## Work required
Go through the data below and copy it exactly, skipping every picture.

╭──

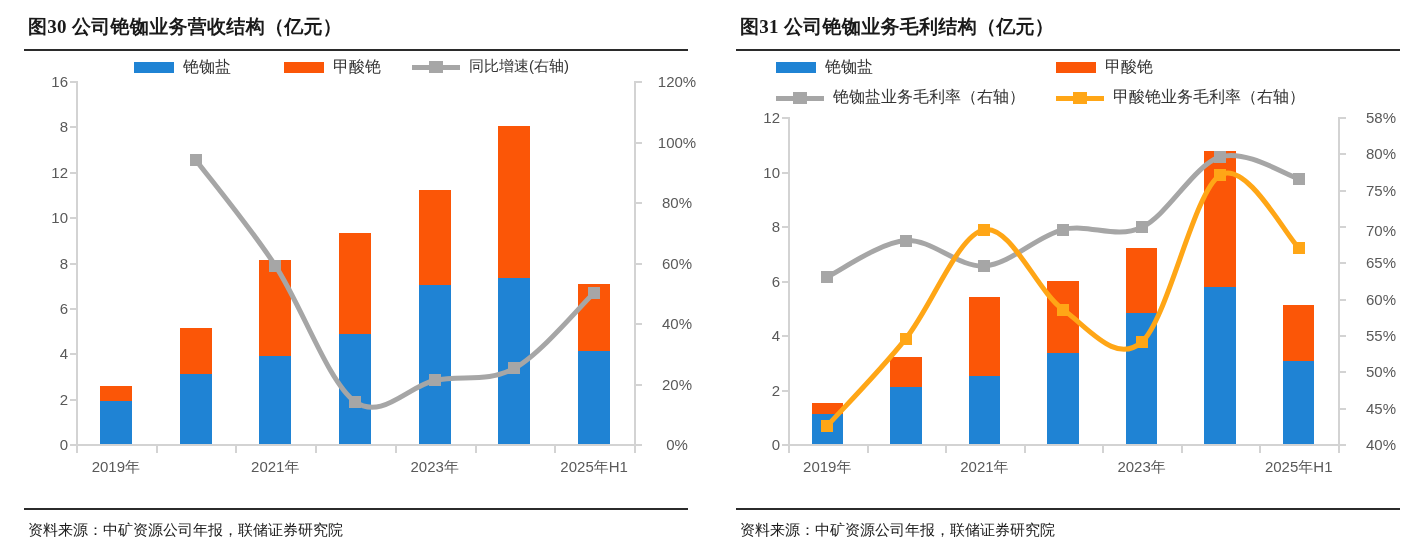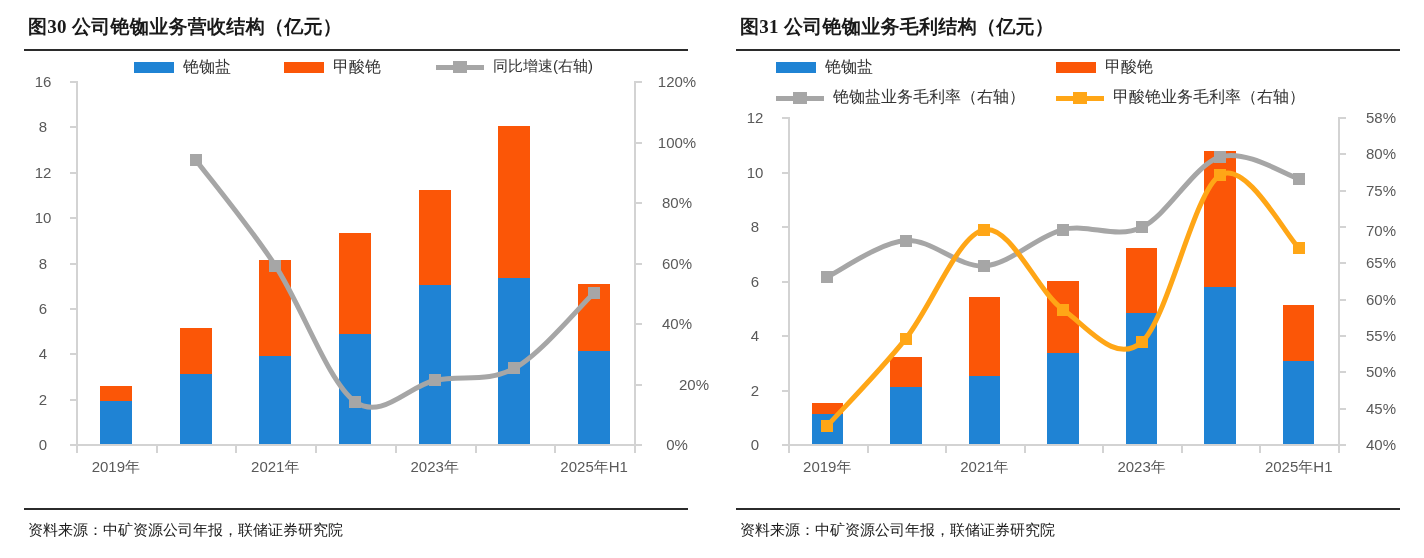"同比增速(右轴)" div.legend { left: 412px -> 388px }
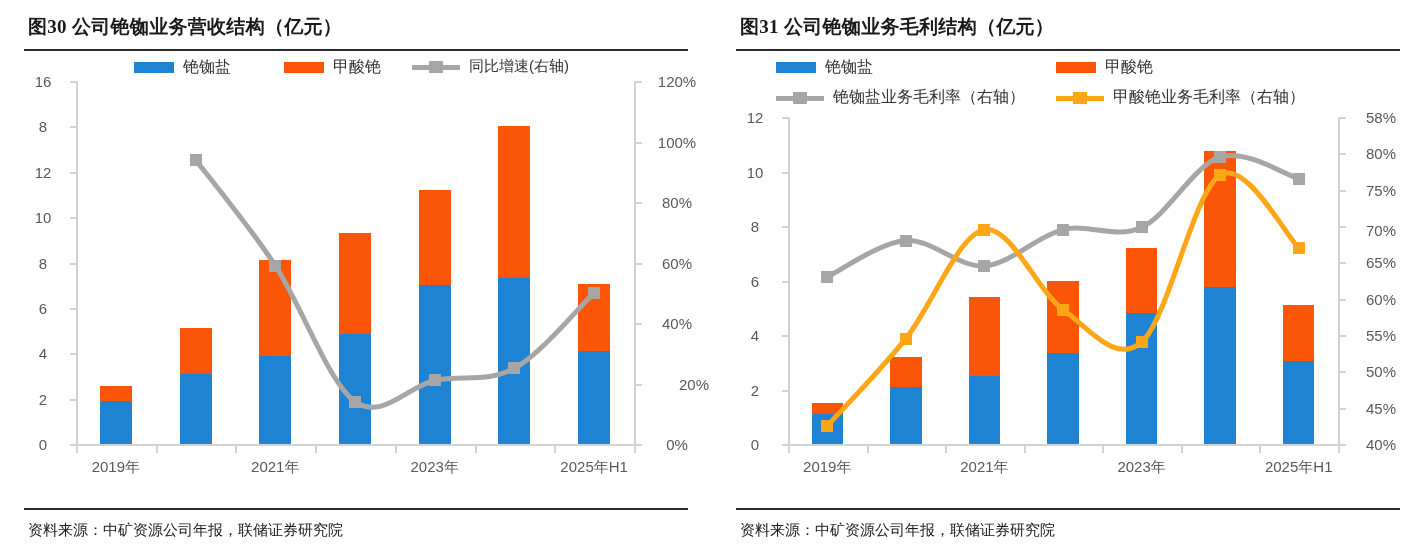"16" .ylab { text-align: center -> right }
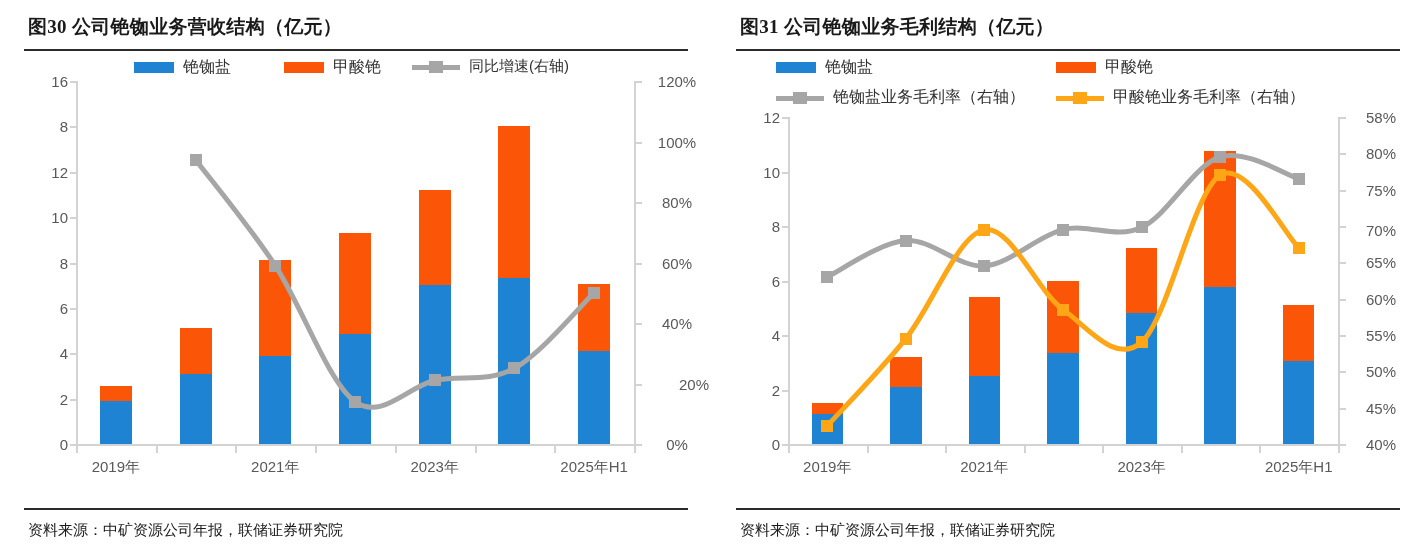"20%" div.ylab { left: 640px -> 623px }
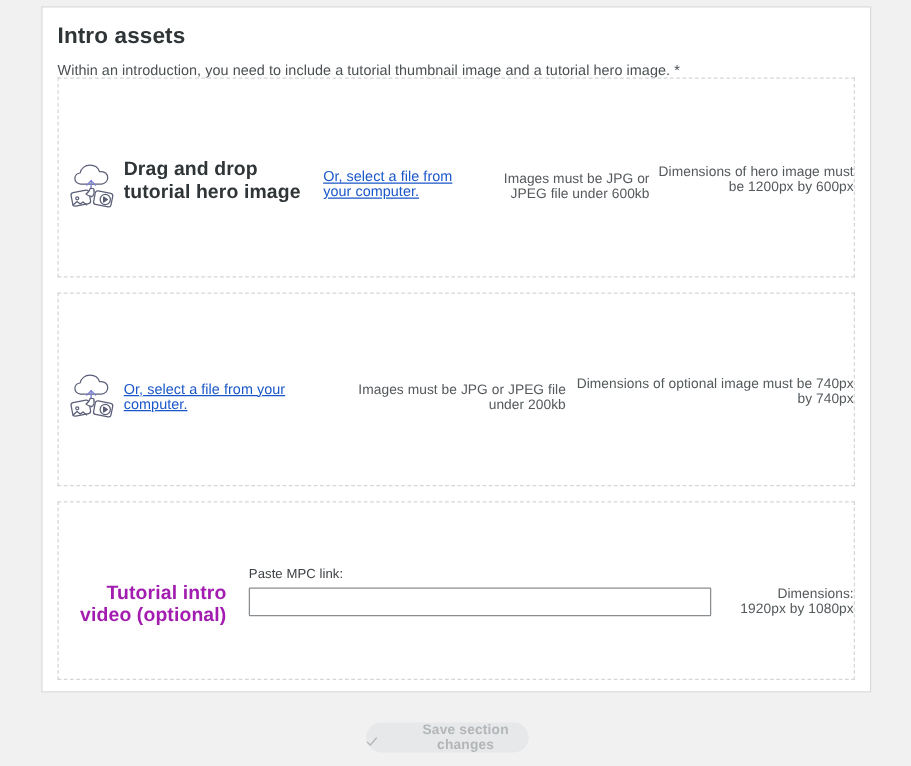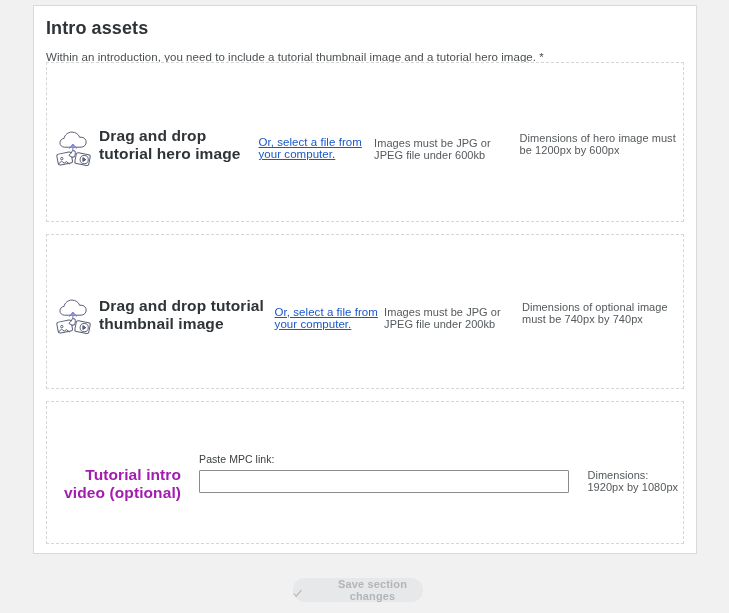"Images must be JPG or" .dz-note { text-align: left -> right }
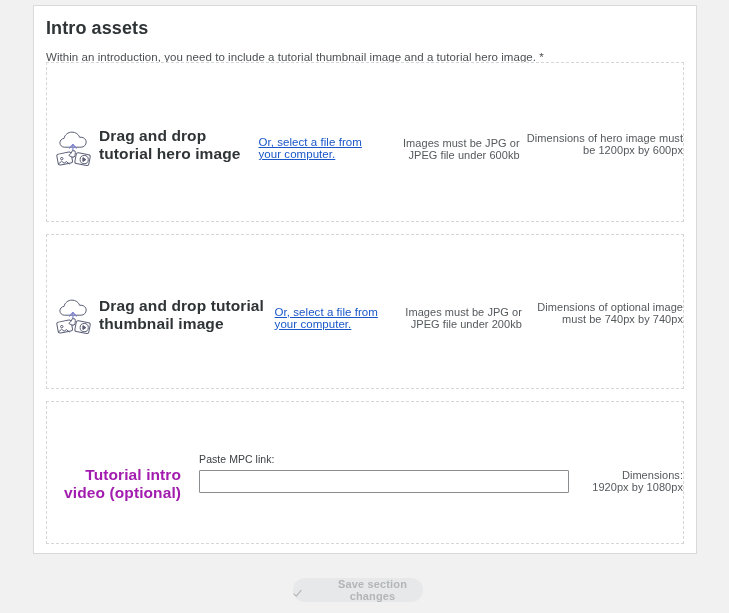"Drag and drop tutorial thumbnail" div.dz-heading { html: <div>Drag and drop tutorial thumbnail image</div> -> none }
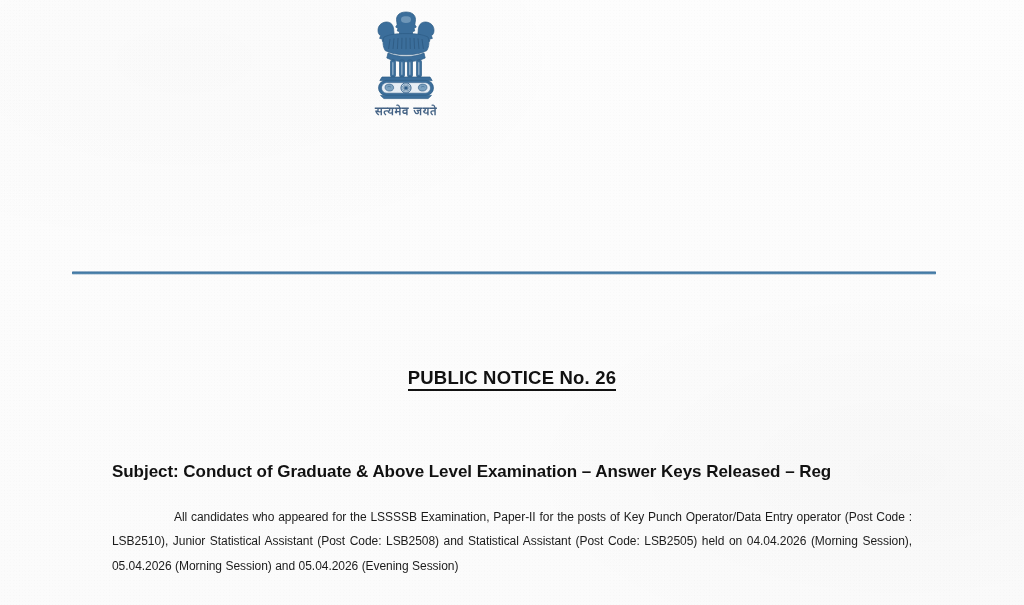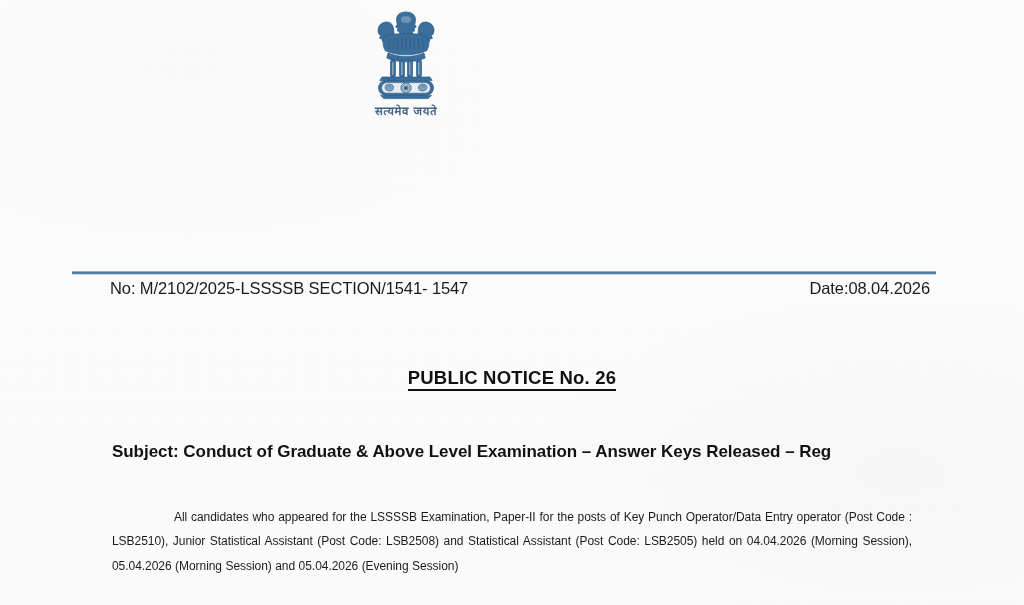"No: M/2102/2025-LSSSSB SECTION/1541-" div { html: <div> <div>No: M/2102/2025-LSSSSB SECTION/1541- 1547</div> <div>Date:08.04.2026</div> </div> -> none }
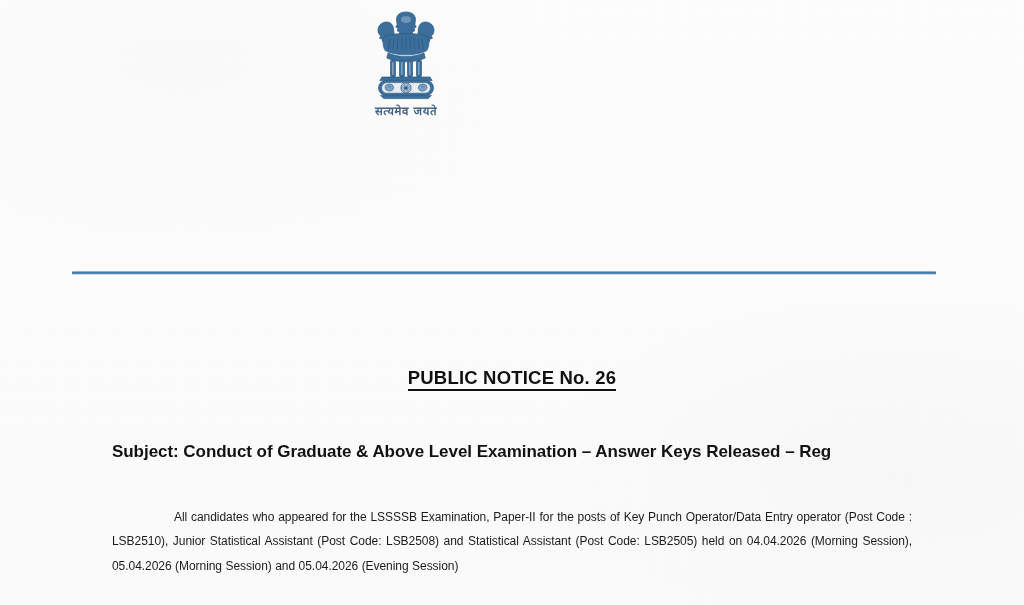"Subject: Conduct of Graduate &" #subject { top: 440px -> 460px }
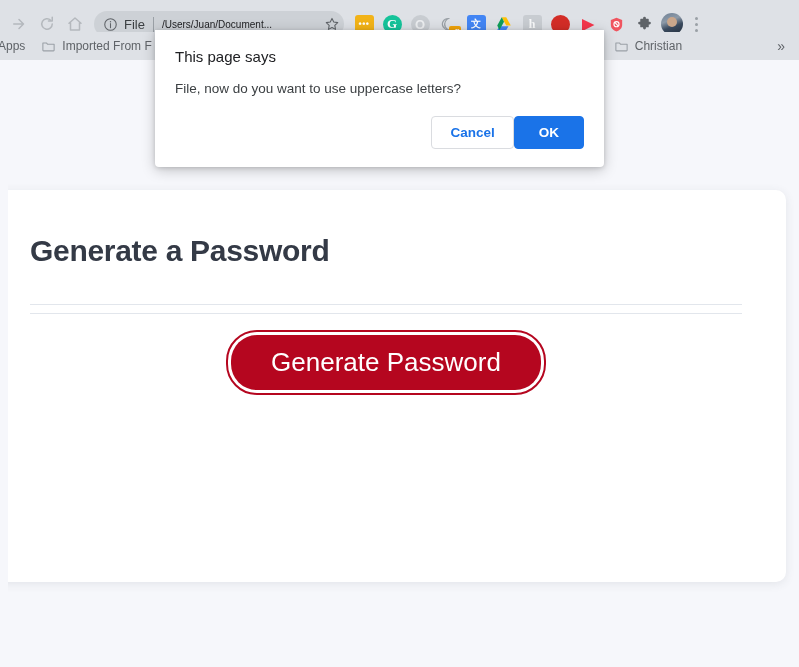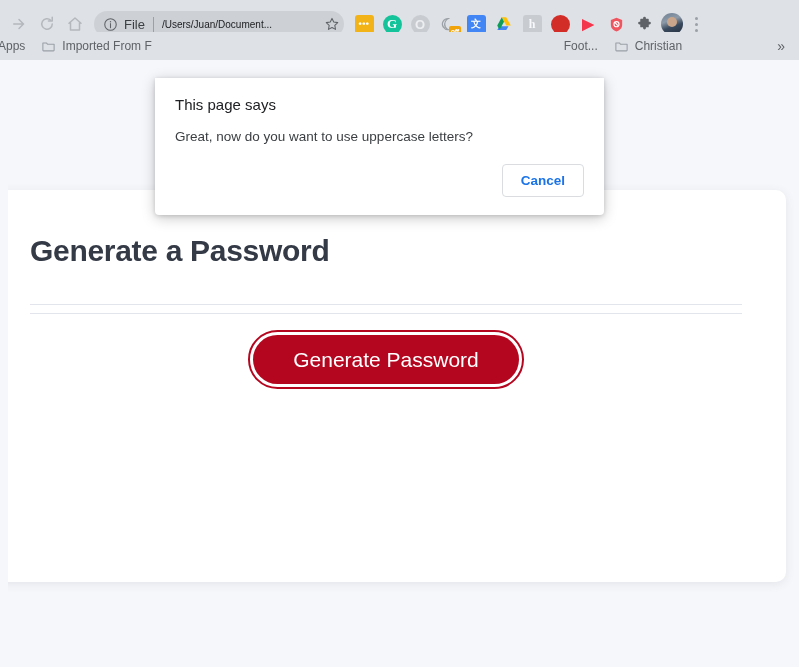"This page says" .dialog { margin-top: 48px -> none }
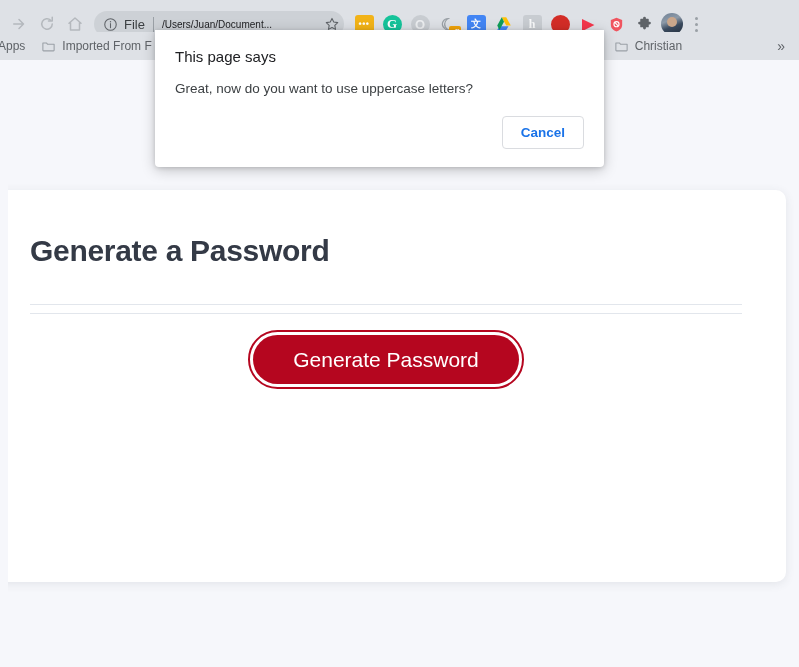"Great, now do you want" div.dialog-message { text: Great -> File }
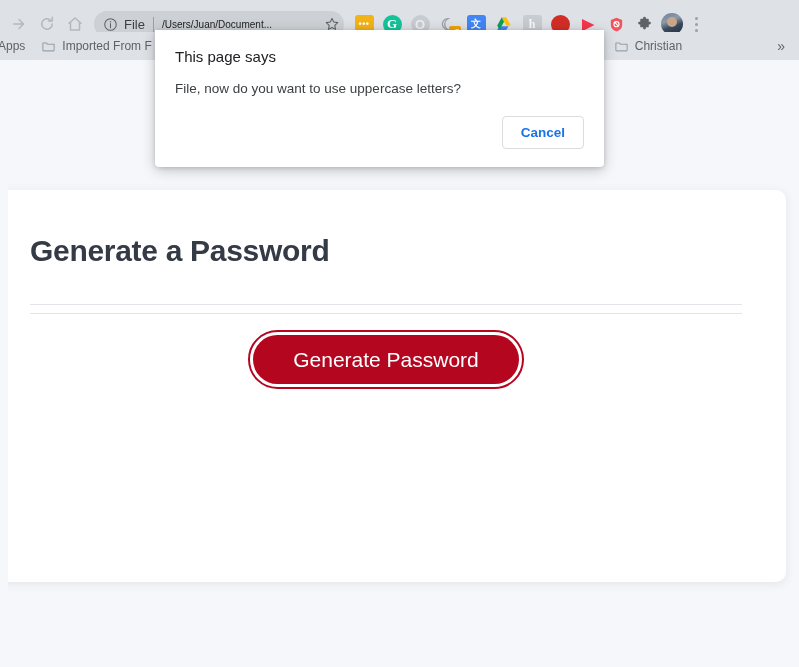"OK" button.btn-ok { html: none -> <button>OK</button> }
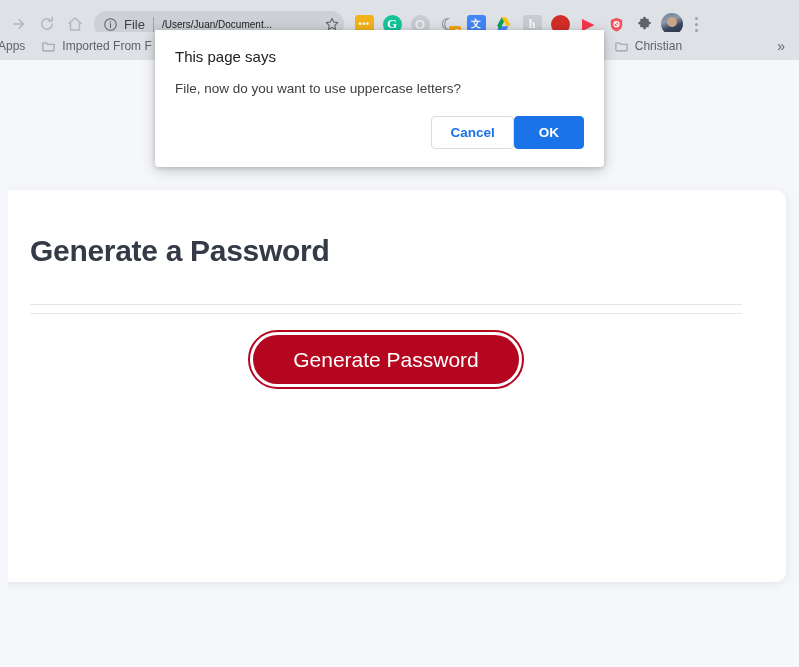"Generate Password" .generate-btn { font-size: 21px -> 26px }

╰──

## Exercise response
"同比增速(右轴)" div.legend { left: 412px -> 388px }
"16" .ylab { text-align: center -> right }
"20%" div.ylab { left: 640px -> 623px }
"Images must be JPG or" .dz-note { text-align: left -> right }
"Drag and drop tutorial thumbnail" div.dz-heading { html: <div>Drag and drop tutorial thumbnail image</div> -> none }
"No: M/2102/2025-LSSSSB SECTION/1541-" div { html: <div> <div>No: M/2102/2025-LSSSSB SECTION/1541- 1547</div> <div>Date:08.04.2026</div> </div> -> none }
"Subject: Conduct of Graduate &" #subject { top: 440px -> 460px }
"This page says" .dialog { margin-top: 48px -> none }
"Great, now do you want" div.dialog-message { text: Great -> File }
"OK" button.btn-ok { html: none -> <button>OK</button> }
"Generate Password" .generate-btn { font-size: 21px -> 26px }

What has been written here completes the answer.